● **What to work on**
Your task is to filter the entries and copy every line containing the string "family".

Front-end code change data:

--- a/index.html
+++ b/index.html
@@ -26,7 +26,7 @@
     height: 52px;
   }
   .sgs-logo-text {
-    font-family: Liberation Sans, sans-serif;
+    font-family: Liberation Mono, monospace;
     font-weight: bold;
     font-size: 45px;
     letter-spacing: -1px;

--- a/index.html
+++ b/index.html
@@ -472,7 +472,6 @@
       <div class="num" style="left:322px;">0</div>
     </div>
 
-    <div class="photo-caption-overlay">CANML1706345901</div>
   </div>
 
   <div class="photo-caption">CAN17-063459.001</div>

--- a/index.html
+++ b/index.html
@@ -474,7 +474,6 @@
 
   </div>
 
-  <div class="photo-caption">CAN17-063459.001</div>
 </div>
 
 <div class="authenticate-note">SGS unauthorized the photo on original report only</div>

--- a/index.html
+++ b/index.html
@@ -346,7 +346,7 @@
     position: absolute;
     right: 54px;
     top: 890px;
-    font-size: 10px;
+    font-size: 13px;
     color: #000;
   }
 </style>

* * *

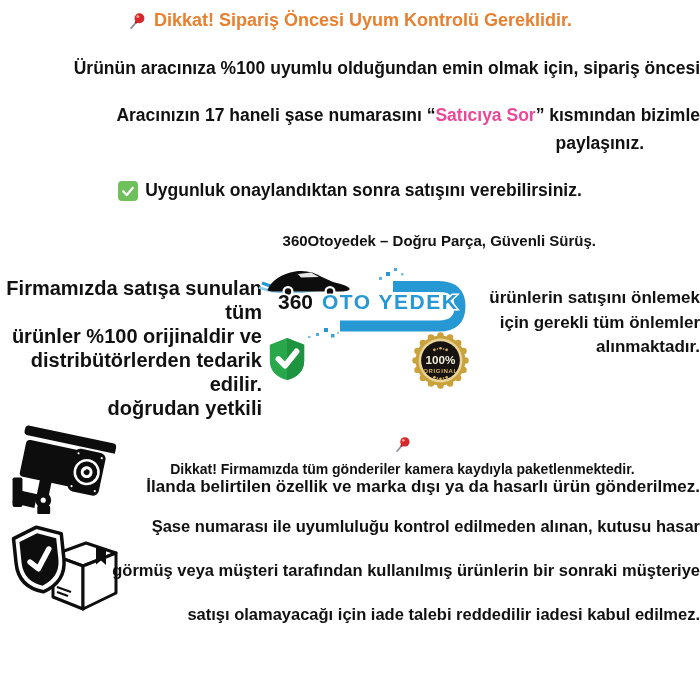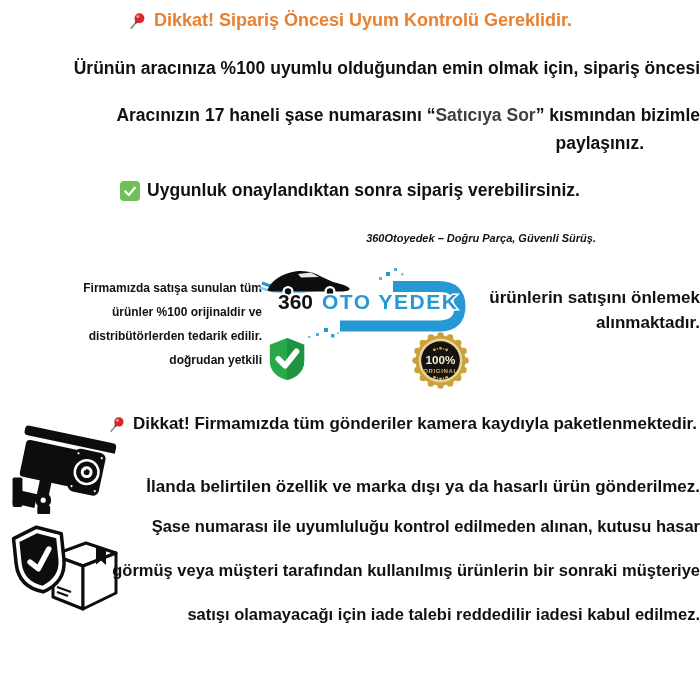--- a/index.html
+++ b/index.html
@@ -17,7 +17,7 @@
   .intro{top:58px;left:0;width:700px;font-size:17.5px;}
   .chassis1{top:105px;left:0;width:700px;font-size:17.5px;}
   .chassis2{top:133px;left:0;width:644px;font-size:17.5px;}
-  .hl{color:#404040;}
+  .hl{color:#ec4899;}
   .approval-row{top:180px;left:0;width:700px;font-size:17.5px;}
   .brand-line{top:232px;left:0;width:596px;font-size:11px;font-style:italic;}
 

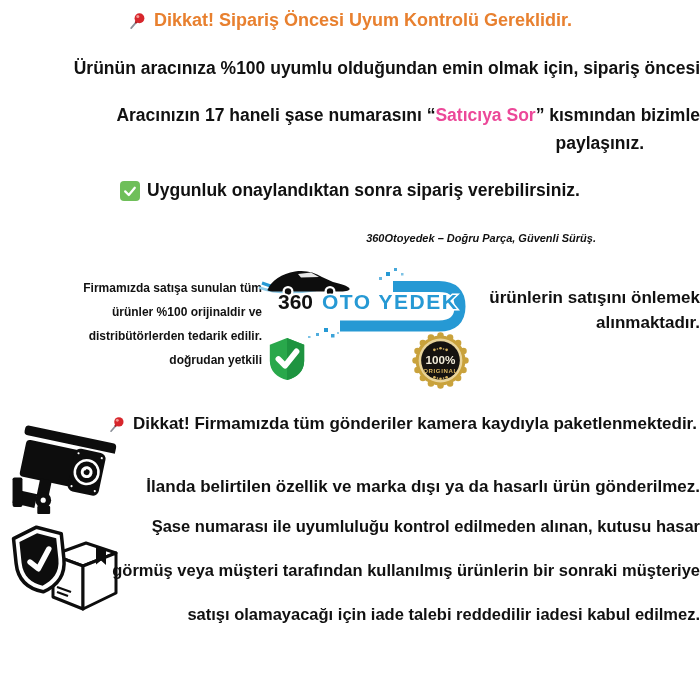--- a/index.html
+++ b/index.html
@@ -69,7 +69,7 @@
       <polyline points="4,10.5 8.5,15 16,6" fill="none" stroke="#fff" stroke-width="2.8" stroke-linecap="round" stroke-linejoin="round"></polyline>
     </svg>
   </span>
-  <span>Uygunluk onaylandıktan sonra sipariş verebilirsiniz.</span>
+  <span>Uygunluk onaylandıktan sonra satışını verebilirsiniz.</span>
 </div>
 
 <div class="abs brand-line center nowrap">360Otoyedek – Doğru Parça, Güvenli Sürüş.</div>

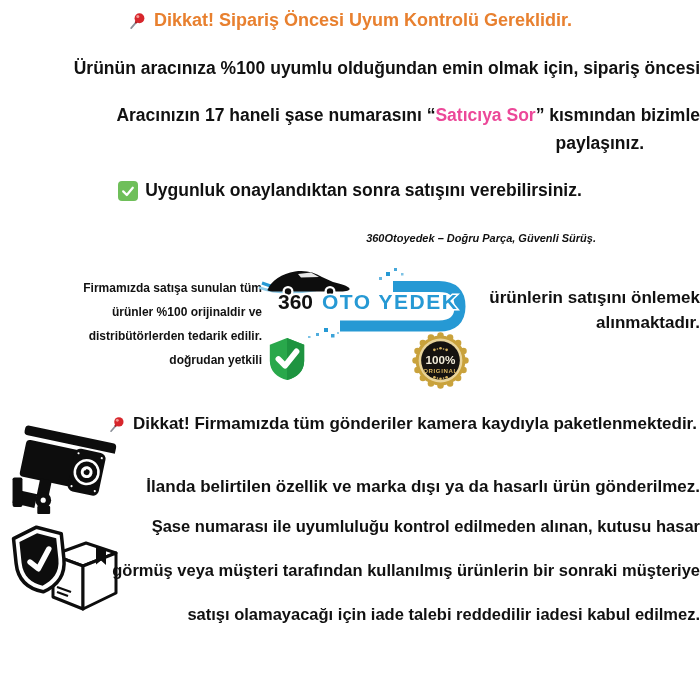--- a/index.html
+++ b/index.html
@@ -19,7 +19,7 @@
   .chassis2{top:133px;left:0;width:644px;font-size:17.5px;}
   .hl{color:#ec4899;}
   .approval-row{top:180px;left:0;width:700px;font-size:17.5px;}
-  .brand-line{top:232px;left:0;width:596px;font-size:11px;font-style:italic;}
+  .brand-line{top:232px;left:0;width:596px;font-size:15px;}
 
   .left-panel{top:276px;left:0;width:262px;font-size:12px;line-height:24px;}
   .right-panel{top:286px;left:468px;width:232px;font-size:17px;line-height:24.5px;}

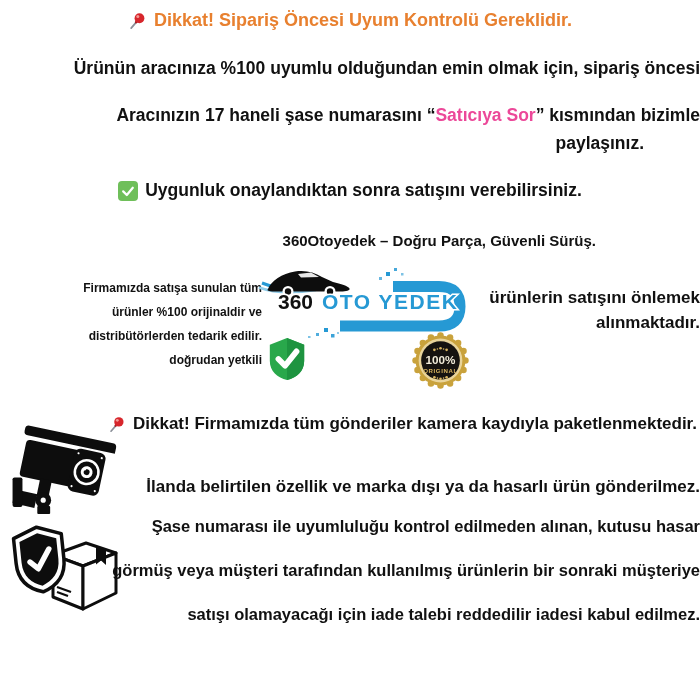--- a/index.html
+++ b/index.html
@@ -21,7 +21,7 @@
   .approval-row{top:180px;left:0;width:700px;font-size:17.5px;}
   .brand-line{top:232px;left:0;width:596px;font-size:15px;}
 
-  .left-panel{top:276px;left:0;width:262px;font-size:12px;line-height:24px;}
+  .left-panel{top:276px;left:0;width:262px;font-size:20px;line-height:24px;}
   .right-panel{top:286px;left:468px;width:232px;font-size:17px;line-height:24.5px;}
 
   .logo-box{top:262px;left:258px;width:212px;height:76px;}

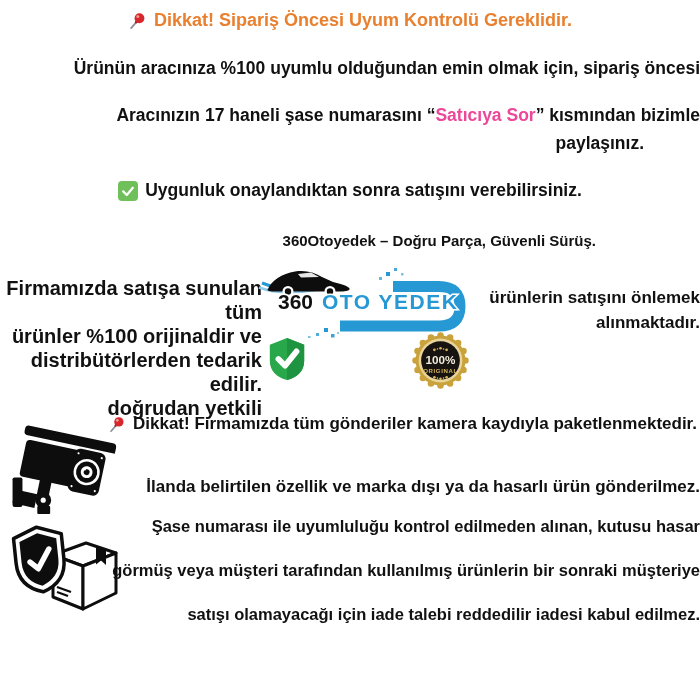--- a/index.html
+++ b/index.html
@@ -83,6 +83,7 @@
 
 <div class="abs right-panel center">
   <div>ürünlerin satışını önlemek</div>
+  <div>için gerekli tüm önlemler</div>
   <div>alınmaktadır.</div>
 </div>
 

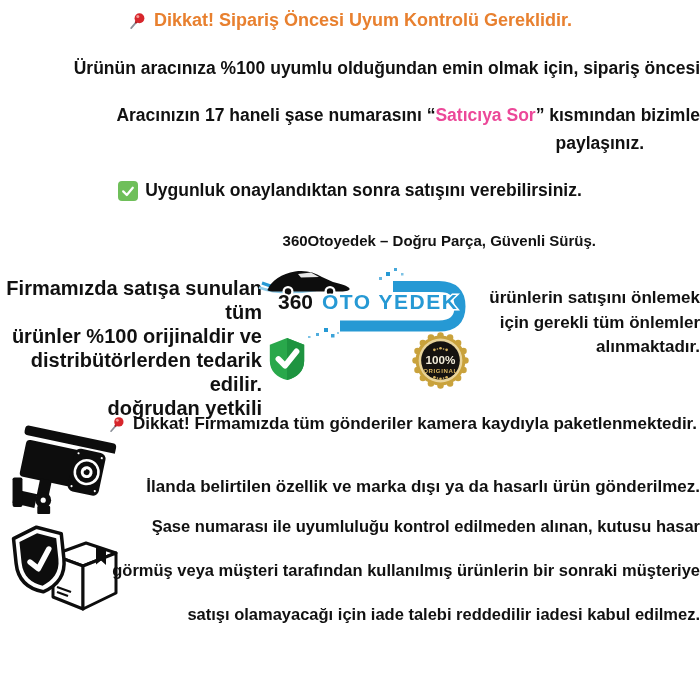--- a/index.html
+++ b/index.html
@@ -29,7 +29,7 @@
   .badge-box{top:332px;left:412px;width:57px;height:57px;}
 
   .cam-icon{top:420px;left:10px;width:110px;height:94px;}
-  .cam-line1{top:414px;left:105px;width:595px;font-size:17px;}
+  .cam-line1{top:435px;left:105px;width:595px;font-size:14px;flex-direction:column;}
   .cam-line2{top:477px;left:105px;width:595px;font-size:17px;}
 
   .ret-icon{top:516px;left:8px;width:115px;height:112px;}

● **Answer for the task**
-    font-family: Liberation Sans, sans-serif;
+    font-family: Liberation Mono, monospace;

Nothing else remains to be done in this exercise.